I don't want to die, but I have nothing to be ashamed of, I've simply lost control over my life, I'm very dependent on other people and the administration doesn't care to help me become more self-sufficient.
If I took medication, which I don't take, it wouldn't solve any problem by itself, I lack many resources that I will never be able to reach.
If I won the lottery it wouldn't help either, because I lack a lot of skills and abilities that wouldn't come out of nowhere no matter how much money I had.

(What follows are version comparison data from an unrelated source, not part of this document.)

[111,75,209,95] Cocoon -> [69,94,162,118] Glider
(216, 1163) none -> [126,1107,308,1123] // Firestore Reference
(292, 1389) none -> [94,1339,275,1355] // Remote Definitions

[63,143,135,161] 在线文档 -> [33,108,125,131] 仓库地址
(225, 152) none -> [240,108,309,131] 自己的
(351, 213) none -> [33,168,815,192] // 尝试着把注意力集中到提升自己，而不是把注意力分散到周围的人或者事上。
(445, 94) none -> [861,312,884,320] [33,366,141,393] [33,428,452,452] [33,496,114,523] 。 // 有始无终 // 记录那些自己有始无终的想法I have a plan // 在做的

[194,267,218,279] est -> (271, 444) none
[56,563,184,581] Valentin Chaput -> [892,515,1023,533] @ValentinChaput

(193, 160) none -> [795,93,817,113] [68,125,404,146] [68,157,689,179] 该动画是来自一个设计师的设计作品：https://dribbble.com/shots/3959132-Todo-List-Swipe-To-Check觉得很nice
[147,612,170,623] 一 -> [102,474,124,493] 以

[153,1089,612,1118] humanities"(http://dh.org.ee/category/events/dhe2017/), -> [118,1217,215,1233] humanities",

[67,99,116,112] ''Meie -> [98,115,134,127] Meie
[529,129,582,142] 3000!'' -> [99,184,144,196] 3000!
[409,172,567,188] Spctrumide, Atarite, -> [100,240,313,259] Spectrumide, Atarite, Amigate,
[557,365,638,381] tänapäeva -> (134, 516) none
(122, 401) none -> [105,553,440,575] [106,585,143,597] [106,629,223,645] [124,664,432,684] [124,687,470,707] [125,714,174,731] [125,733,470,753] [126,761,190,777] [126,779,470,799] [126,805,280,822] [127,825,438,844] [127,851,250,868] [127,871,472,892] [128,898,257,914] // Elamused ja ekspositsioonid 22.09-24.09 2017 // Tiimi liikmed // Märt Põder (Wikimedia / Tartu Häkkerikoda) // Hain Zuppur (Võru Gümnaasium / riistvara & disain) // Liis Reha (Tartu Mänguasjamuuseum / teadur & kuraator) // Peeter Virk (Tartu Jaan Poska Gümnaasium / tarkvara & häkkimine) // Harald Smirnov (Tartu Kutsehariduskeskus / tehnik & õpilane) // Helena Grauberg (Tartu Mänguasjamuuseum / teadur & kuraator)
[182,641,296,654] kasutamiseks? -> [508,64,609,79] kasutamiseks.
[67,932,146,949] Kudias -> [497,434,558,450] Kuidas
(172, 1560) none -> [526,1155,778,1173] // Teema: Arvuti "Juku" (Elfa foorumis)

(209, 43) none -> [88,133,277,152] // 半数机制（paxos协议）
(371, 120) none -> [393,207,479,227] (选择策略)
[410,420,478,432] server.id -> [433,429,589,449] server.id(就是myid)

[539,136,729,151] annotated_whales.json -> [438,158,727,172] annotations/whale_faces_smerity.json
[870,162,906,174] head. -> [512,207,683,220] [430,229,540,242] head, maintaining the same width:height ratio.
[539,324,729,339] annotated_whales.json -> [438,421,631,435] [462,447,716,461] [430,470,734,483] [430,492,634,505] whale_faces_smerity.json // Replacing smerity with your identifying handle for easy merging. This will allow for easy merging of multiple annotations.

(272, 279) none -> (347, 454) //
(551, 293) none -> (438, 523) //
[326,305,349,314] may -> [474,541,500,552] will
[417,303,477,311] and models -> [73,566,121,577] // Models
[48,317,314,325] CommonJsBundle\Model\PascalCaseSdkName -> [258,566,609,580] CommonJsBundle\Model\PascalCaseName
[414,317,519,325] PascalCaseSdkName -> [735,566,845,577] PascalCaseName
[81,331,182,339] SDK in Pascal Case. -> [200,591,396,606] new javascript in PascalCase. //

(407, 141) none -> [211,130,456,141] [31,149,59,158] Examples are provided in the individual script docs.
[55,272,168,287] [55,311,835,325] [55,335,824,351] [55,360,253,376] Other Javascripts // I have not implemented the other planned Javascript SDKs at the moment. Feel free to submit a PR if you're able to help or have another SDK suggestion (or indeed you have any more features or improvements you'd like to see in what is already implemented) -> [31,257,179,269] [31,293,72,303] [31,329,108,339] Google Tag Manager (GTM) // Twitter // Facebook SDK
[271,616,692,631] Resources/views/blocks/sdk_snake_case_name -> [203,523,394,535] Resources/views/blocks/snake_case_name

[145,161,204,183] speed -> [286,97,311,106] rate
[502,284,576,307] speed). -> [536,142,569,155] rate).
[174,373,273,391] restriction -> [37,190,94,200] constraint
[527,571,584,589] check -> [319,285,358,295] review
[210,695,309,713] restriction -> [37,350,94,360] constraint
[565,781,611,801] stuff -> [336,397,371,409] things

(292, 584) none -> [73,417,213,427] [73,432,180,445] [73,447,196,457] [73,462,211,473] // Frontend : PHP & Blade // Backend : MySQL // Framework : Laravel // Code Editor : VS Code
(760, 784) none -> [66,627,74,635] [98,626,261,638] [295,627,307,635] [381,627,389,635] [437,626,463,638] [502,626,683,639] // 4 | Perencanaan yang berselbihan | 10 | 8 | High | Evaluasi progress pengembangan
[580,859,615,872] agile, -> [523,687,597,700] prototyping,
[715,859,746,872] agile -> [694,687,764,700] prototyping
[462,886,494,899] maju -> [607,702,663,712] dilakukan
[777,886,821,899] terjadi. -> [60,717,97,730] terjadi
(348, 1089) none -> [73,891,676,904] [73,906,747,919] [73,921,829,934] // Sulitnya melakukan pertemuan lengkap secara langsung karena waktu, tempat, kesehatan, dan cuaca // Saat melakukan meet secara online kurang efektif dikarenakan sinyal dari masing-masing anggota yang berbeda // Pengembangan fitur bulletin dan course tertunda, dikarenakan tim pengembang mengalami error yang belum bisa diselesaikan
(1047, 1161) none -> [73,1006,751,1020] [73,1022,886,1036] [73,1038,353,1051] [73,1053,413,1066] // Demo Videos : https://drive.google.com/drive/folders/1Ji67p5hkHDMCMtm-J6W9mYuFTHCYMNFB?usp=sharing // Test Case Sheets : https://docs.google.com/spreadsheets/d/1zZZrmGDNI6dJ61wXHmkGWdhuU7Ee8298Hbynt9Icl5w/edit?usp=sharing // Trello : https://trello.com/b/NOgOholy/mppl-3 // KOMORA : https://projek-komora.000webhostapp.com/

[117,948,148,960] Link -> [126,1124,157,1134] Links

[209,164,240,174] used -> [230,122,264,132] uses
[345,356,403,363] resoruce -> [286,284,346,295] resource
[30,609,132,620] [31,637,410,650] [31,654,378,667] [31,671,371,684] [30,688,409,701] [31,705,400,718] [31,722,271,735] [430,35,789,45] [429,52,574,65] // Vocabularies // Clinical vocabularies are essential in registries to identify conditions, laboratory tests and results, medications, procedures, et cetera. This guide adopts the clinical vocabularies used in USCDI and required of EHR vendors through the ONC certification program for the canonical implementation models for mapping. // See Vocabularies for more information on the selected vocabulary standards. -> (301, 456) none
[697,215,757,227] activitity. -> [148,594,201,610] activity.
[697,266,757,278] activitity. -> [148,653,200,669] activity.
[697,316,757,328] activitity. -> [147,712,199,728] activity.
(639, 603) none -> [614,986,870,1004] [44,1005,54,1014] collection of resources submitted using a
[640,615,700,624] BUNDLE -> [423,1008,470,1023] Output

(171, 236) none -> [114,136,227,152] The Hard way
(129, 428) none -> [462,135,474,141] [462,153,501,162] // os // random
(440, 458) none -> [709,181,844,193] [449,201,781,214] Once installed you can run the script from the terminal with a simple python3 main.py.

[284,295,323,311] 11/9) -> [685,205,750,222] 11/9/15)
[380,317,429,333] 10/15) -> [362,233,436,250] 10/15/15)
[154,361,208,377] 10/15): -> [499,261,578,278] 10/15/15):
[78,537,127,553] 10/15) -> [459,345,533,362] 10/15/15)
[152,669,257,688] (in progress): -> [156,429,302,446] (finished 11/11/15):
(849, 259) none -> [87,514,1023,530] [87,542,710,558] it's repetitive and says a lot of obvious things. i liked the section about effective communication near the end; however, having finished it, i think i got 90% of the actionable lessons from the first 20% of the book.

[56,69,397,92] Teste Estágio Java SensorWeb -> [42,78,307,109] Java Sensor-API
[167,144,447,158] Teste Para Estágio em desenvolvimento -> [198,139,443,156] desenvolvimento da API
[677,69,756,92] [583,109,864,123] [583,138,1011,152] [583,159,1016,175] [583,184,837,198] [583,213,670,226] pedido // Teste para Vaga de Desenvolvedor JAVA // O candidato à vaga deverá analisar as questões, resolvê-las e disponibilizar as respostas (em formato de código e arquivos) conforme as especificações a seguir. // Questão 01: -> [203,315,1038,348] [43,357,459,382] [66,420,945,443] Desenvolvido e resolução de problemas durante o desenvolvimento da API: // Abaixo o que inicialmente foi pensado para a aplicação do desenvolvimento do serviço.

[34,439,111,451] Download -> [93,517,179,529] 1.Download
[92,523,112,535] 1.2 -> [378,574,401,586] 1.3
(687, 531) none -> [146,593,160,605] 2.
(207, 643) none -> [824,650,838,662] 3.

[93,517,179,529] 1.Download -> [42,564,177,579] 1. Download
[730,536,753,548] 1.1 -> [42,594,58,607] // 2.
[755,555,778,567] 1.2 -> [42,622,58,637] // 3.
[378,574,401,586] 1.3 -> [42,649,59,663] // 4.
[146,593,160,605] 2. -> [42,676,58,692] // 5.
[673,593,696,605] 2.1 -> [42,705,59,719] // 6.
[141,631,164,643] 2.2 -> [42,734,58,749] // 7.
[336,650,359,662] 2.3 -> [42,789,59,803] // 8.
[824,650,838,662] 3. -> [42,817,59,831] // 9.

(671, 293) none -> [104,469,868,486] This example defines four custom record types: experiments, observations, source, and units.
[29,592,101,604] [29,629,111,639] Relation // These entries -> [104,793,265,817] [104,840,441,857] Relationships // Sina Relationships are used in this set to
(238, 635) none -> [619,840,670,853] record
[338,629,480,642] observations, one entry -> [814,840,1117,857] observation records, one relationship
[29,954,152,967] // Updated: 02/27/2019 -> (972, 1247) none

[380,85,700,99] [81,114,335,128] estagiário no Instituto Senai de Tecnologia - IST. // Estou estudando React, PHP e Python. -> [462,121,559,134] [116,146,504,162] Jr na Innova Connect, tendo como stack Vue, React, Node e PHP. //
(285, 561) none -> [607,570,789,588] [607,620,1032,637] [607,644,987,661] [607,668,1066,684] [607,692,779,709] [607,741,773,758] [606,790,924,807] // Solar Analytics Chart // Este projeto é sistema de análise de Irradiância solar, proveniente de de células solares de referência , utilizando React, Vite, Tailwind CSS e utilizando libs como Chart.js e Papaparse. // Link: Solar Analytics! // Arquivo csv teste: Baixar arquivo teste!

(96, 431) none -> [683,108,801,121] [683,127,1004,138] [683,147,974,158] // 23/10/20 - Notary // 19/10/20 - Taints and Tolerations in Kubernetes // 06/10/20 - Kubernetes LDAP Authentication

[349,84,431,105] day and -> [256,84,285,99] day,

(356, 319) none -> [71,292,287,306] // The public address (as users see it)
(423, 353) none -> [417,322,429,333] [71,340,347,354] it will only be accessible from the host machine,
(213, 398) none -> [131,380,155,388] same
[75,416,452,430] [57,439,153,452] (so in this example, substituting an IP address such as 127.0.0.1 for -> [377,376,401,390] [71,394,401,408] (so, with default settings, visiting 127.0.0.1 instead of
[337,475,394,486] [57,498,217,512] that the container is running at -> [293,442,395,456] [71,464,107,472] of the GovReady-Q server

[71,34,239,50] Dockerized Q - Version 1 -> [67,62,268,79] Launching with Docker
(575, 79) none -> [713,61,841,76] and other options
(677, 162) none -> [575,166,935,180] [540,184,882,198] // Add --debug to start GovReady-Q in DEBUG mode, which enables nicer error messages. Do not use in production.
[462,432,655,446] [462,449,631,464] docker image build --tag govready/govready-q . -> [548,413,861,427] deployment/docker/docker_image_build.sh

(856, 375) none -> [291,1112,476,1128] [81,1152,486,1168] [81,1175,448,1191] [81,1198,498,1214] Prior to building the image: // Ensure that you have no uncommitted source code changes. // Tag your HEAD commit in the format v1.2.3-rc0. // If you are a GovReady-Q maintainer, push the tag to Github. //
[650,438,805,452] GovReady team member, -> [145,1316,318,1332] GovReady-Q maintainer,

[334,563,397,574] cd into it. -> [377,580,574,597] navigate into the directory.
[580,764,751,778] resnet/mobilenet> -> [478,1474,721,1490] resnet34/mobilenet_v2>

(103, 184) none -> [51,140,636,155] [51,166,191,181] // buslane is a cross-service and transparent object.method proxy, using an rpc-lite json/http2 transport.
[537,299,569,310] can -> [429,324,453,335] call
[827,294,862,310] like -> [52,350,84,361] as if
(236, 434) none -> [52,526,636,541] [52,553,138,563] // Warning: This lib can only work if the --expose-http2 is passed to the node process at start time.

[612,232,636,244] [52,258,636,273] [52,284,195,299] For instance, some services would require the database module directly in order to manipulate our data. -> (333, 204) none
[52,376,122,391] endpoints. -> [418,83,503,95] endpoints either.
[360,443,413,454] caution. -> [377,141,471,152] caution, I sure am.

I don't want to die, but it's been a long time since I stopped having the opportunity to live the way I wanted.. and it wears me down a lot mentally.
//
No vull morir, però no tinc res de que avergonyir-me, simplement he deixat de tenir control sobre la meva vida, depenc molt d'altres persones i l'administració no es preocupa d'ajudar-me a conseguir mes autosuficéncia.
Si prengués medicació, que no prenc, no resoldría cap problema per si sol, em falten molts recursos que no seré capaç d'assolir mai.
Si em toqués la lotería tampoc serviría de rés, perquè em manquen moltes habilitats i capacitats que no resorgirien del no res per molts diners que tingués.
No vull morir, però fa temps que vaig deixar de tenir l'oportunitat de viure com vulgués.. i això desgasta molt mentalment.